State how many lines in the listing below include the word "Julio". Give nothing but the number.

Supplied data:
##########
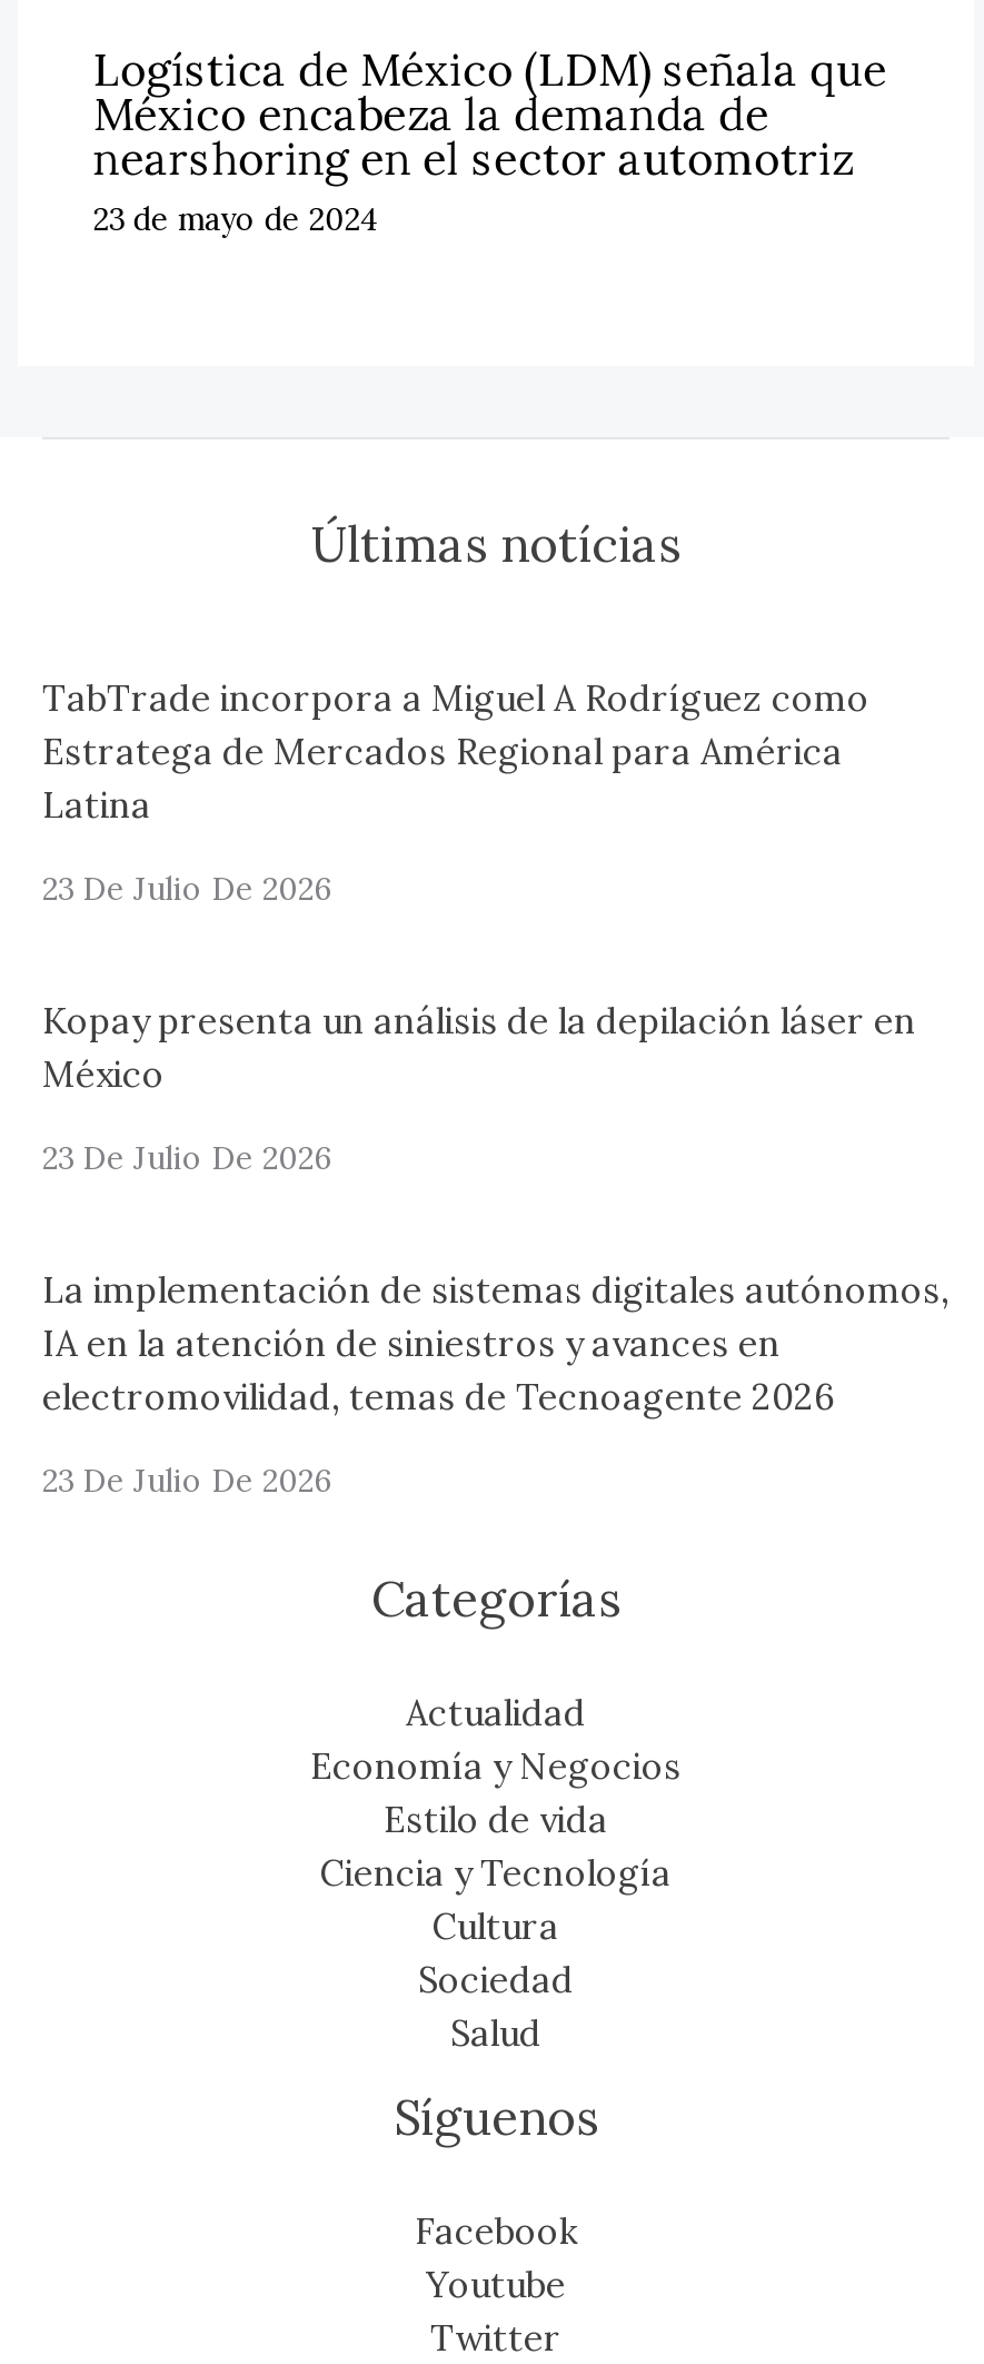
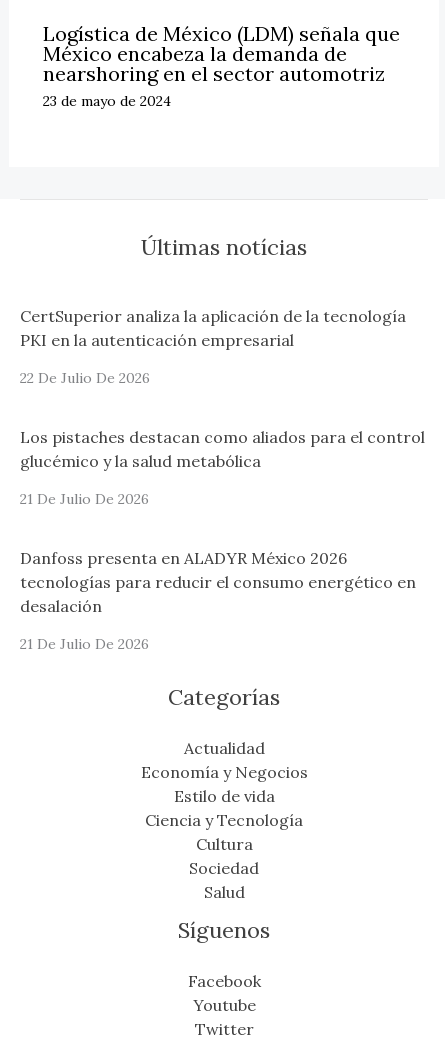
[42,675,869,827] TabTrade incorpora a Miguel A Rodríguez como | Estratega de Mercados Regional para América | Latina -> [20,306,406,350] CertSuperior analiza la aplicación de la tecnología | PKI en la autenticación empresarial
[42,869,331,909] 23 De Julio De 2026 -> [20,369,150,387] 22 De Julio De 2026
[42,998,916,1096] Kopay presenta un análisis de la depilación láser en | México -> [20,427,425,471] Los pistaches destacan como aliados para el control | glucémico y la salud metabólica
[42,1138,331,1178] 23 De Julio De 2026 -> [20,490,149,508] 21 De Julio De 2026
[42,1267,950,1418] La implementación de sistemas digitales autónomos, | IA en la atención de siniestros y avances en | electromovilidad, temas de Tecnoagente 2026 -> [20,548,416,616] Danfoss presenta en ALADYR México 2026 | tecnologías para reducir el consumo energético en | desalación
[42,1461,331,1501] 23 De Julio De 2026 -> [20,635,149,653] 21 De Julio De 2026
##########
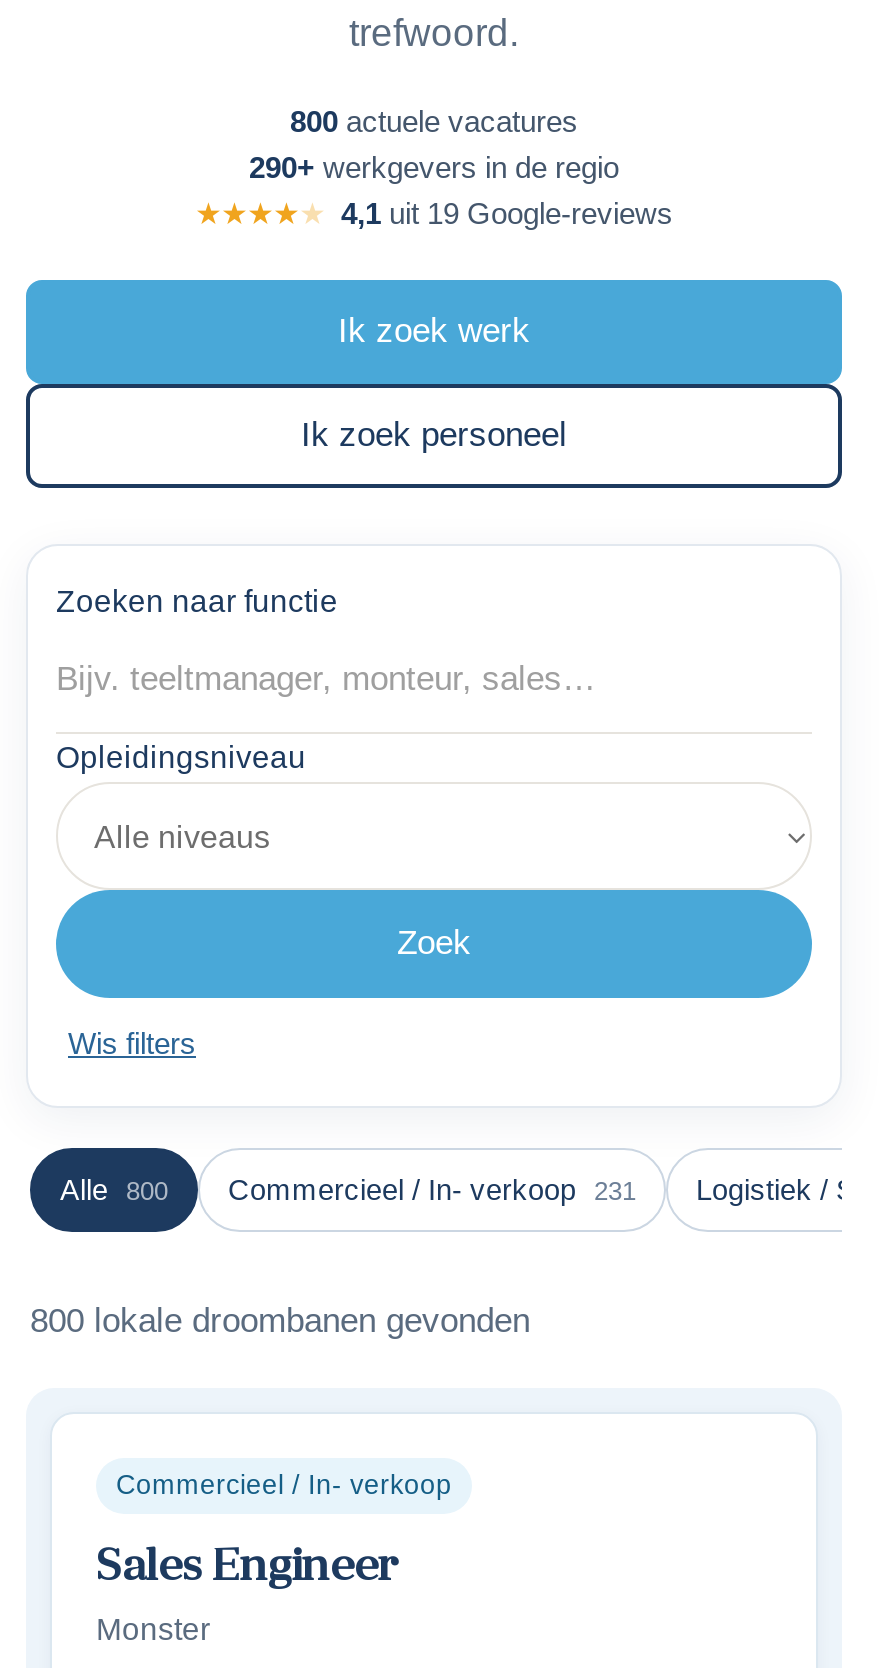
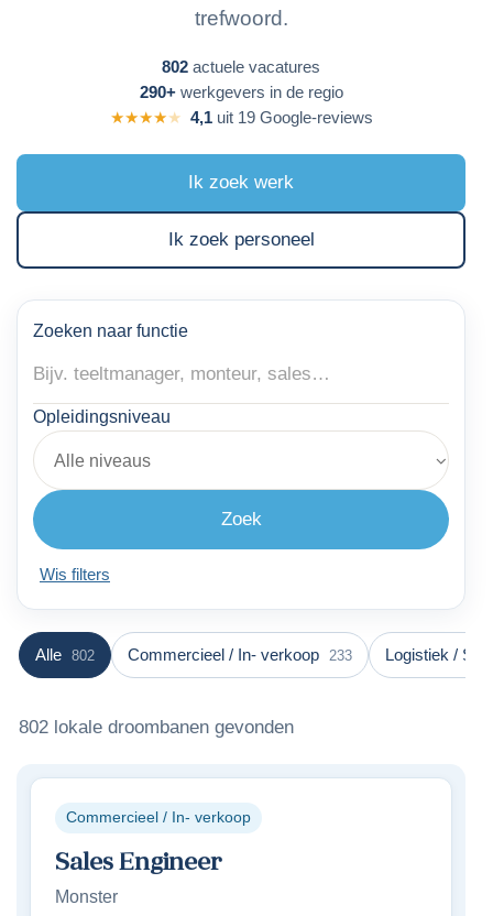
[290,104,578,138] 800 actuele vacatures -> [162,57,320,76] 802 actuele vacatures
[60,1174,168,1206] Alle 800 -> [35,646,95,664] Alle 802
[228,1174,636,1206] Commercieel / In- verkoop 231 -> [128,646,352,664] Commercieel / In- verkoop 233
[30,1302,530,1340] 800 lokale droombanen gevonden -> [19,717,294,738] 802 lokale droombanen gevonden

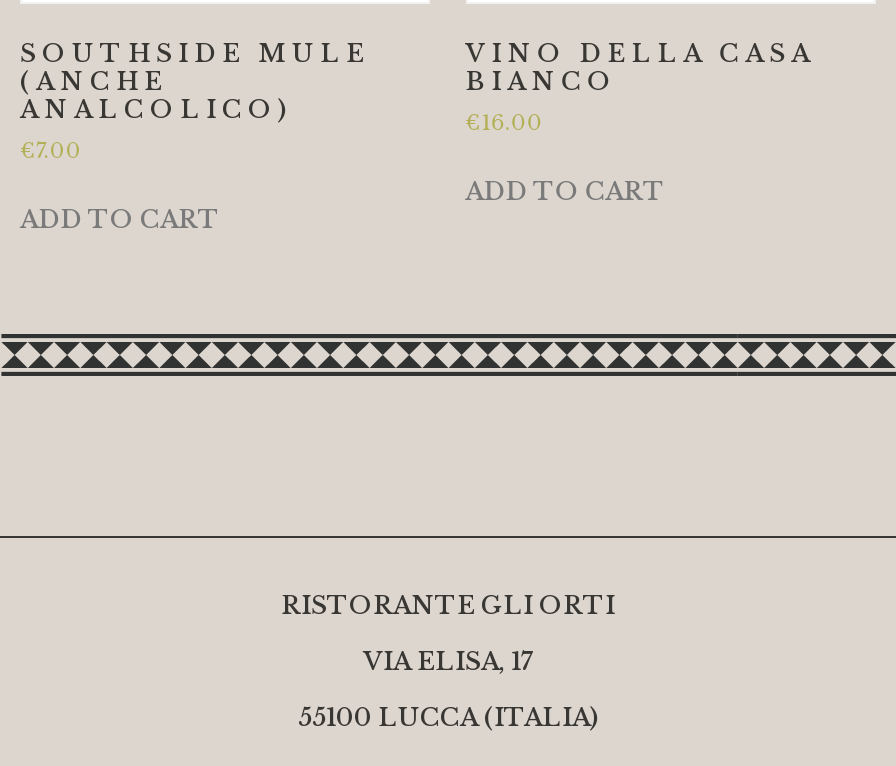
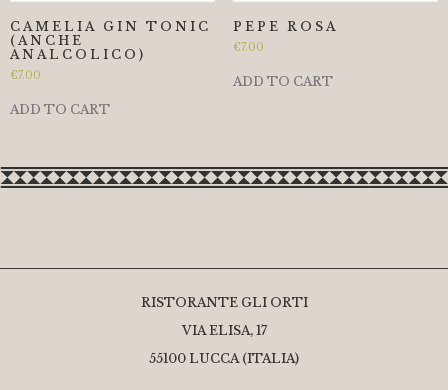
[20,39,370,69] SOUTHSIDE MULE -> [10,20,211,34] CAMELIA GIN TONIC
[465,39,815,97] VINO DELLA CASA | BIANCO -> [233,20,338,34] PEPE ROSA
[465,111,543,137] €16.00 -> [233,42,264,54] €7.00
##########
Exercise result: 3